### Description of the task
Look below for the lines from the one with "[163,658,206,671] Aeris ->" to the one with "[425,547,475,561] notes ->", and copy exactly those lines, both ends included.

--- Supplied entries ---

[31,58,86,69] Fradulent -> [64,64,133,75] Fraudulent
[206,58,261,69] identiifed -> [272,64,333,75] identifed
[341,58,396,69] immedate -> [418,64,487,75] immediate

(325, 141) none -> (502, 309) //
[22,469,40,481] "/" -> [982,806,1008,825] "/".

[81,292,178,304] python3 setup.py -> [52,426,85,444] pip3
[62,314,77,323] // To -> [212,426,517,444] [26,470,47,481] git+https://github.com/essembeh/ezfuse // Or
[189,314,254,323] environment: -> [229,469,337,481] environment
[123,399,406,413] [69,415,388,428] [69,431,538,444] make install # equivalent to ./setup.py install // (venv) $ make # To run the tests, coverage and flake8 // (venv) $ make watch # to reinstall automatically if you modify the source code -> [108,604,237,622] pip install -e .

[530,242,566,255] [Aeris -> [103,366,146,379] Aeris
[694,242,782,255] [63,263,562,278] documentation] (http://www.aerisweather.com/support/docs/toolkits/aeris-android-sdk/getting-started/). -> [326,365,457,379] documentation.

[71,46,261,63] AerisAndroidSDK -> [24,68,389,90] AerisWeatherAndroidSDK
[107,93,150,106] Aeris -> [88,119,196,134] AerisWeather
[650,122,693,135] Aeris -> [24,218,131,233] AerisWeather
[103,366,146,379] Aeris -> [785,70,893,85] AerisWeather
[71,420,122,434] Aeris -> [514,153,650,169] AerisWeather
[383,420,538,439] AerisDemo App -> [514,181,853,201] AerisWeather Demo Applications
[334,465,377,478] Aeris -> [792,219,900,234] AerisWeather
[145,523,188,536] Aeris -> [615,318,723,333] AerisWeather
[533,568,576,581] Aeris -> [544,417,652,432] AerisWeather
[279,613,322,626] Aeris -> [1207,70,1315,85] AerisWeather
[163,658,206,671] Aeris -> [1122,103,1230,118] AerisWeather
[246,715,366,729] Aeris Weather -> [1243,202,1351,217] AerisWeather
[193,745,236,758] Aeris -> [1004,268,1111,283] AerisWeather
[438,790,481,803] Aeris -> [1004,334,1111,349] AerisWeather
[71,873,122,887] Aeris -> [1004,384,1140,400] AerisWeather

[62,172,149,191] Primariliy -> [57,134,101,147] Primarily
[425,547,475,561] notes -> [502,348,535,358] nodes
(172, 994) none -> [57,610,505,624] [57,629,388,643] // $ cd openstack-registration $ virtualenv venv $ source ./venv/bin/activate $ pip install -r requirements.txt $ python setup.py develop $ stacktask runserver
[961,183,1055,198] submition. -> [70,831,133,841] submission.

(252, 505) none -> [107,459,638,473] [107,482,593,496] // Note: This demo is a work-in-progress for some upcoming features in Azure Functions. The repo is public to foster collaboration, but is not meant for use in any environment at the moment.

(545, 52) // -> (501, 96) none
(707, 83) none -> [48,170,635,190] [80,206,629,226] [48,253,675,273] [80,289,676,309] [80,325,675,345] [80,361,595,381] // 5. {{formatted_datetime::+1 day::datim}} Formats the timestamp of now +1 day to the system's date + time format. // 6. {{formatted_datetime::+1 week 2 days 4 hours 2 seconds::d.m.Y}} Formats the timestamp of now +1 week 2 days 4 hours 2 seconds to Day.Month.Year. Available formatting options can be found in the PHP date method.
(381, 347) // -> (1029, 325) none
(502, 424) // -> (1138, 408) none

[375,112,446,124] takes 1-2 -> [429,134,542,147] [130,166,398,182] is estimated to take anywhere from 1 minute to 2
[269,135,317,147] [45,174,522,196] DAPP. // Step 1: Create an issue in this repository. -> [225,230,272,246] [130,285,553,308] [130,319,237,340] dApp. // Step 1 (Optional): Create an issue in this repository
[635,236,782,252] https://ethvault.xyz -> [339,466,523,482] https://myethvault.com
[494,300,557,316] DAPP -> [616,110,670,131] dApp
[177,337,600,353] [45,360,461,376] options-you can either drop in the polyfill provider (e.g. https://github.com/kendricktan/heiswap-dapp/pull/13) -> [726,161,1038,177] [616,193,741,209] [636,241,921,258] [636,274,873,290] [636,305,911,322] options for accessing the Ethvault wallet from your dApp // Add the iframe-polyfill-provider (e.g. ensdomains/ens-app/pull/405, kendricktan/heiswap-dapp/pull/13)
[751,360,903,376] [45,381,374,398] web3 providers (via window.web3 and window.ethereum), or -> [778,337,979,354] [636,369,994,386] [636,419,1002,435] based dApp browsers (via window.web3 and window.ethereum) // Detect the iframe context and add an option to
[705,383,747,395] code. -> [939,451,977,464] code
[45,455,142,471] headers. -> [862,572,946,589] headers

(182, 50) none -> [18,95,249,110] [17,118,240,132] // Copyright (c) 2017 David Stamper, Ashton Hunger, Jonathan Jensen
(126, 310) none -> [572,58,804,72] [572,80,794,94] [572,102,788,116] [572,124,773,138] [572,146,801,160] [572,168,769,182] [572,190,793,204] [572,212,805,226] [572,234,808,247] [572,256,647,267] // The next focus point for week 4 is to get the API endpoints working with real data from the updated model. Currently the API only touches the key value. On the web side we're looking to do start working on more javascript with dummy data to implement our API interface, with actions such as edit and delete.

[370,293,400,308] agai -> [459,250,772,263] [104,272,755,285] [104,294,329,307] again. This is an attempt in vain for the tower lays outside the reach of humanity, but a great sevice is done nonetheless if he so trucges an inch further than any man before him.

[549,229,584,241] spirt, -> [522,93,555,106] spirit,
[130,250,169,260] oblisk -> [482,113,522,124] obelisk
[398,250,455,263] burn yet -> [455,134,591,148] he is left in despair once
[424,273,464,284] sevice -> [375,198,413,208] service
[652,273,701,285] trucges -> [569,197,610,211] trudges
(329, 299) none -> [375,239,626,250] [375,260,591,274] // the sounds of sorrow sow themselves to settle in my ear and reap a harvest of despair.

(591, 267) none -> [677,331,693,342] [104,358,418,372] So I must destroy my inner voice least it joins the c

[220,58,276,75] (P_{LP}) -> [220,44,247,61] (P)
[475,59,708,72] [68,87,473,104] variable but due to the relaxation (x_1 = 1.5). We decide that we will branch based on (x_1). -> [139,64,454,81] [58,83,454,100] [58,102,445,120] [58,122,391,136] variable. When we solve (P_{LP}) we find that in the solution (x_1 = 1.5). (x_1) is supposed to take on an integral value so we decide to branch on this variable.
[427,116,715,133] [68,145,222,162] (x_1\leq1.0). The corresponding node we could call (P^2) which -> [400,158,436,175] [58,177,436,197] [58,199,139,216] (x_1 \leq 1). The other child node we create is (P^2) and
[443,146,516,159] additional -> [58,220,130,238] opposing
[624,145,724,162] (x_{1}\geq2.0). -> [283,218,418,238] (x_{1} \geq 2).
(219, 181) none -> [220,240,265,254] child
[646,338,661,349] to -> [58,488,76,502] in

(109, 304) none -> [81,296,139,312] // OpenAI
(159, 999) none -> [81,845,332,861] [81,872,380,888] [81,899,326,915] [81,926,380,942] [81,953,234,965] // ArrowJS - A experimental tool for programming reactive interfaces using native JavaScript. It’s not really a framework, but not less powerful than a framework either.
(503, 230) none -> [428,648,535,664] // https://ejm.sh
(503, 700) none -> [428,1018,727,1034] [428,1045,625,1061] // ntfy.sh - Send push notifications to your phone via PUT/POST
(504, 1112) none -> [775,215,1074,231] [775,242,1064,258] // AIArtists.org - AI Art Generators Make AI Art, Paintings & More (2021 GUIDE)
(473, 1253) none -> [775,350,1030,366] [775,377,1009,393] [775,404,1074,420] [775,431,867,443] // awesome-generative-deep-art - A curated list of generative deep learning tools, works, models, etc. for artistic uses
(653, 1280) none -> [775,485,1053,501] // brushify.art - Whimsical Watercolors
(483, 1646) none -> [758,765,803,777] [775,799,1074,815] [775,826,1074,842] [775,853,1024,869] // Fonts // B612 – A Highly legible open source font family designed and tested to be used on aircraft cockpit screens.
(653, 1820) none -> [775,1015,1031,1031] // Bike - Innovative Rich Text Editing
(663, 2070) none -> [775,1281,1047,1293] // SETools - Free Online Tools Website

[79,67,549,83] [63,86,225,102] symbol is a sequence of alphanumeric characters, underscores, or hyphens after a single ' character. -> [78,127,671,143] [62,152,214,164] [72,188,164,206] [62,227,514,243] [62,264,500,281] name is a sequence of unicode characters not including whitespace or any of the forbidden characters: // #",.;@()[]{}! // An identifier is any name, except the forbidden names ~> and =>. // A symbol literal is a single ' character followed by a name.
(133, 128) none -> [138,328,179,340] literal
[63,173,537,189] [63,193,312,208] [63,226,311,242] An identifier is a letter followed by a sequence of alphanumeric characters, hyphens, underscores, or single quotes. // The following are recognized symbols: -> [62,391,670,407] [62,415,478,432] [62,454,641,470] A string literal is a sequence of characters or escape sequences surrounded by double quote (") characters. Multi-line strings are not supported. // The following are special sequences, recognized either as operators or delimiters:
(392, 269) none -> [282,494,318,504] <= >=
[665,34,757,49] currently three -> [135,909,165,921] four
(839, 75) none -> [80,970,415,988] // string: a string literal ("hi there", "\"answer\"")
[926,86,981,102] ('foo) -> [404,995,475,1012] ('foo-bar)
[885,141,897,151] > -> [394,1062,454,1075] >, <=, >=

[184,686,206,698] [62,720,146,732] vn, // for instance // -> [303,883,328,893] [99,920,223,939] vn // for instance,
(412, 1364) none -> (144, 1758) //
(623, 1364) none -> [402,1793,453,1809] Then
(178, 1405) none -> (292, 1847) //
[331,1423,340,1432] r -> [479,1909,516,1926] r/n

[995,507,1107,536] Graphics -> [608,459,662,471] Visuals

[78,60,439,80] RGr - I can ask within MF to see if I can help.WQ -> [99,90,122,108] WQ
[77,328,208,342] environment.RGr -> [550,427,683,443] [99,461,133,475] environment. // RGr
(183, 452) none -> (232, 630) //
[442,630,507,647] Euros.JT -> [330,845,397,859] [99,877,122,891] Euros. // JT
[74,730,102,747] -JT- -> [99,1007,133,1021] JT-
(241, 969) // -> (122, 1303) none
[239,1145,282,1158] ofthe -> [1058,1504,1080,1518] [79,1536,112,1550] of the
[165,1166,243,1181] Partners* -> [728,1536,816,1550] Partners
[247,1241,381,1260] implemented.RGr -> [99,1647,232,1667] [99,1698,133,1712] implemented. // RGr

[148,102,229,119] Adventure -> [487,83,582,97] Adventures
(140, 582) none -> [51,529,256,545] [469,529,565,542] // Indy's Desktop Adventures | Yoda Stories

---

### Response for this exercise
[163,658,206,671] Aeris -> [1122,103,1230,118] AerisWeather
[246,715,366,729] Aeris Weather -> [1243,202,1351,217] AerisWeather
[193,745,236,758] Aeris -> [1004,268,1111,283] AerisWeather
[438,790,481,803] Aeris -> [1004,334,1111,349] AerisWeather
[71,873,122,887] Aeris -> [1004,384,1140,400] AerisWeather

[62,172,149,191] Primariliy -> [57,134,101,147] Primarily
[425,547,475,561] notes -> [502,348,535,358] nodes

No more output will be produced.